WHAT THE EXERCISE ASKS: Could you filter the records below down to the lines that include the word "Master"?

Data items

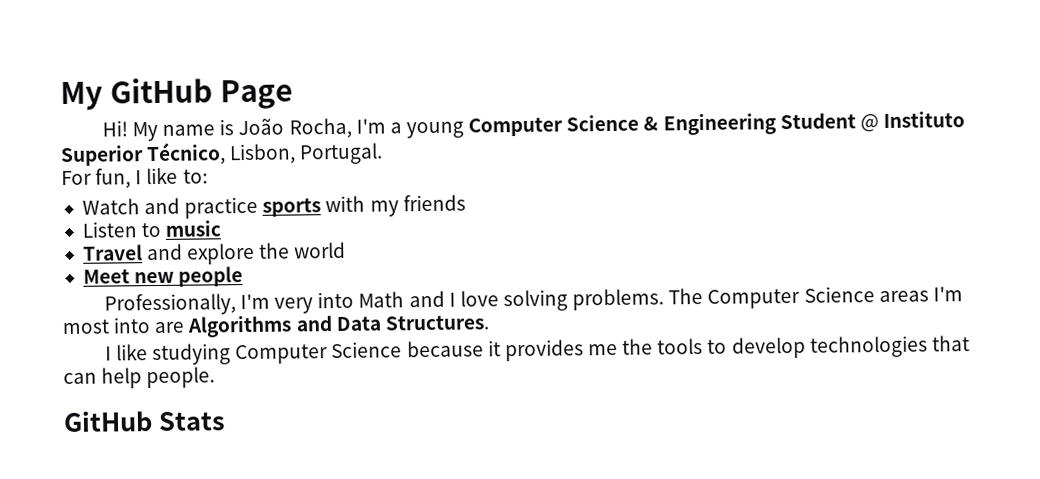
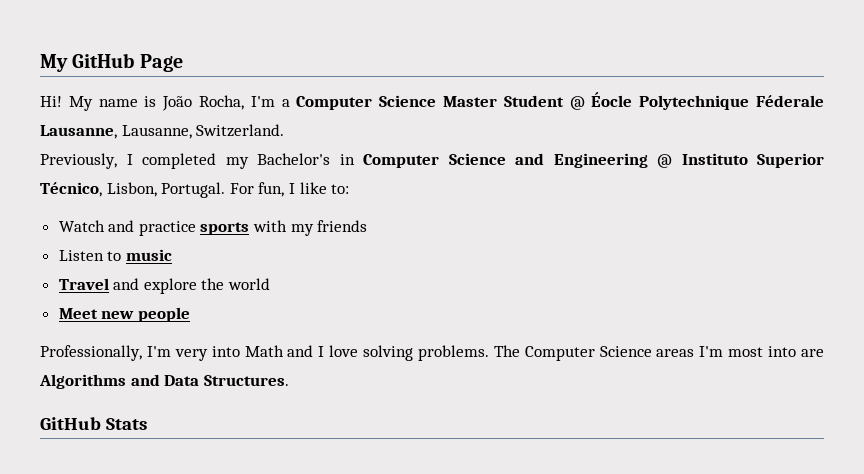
- My name is João Rocha, I'm a young Computer Science & Engineering Student @ Instituto Superior Técnico, Lisbon, Portugal.
- For fun, I like to:
+ My name is João Rocha, I'm a Computer Science Master Student @ Éocle Polytechnique Féderale Lausanne, Lausanne, Switzerland.
+ Previously, I completed my Bachelor's in Computer Science and Engineering @ Instituto Superior Técnico, Lisbon, Portugal. For fun, I like to:
- I like studying Computer Science because it provides me the tools to develop technologies that can help people.

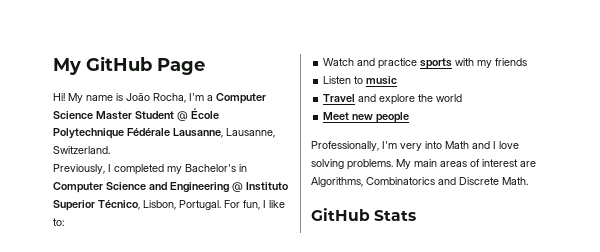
- My name is João Rocha, I'm a Computer Science Master Student @ Éocle Polytechnique Féderale Lausanne, Lausanne, Switzerland.
+ My name is João Rocha, I'm a Computer Science Master Student @ École Polytechnique Fédérale Lausanne, Lausanne, Switzerland.
- The Computer Science areas I'm most into are Algorithms and Data Structures.
+ My main areas of interest are Algorithms, Combinatorics and Discrete Math.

RESPONSE BOX:
+ My name is João Rocha, I'm a Computer Science Master Student @ Éocle Polytechnique Féderale Lausanne, Lausanne, Switzerland.
- My name is João Rocha, I'm a Computer Science Master Student @ Éocle Polytechnique Féderale Lausanne, Lausanne, Switzerland.
+ My name is João Rocha, I'm a Computer Science Master Student @ École Polytechnique Fédérale Lausanne, Lausanne, Switzerland.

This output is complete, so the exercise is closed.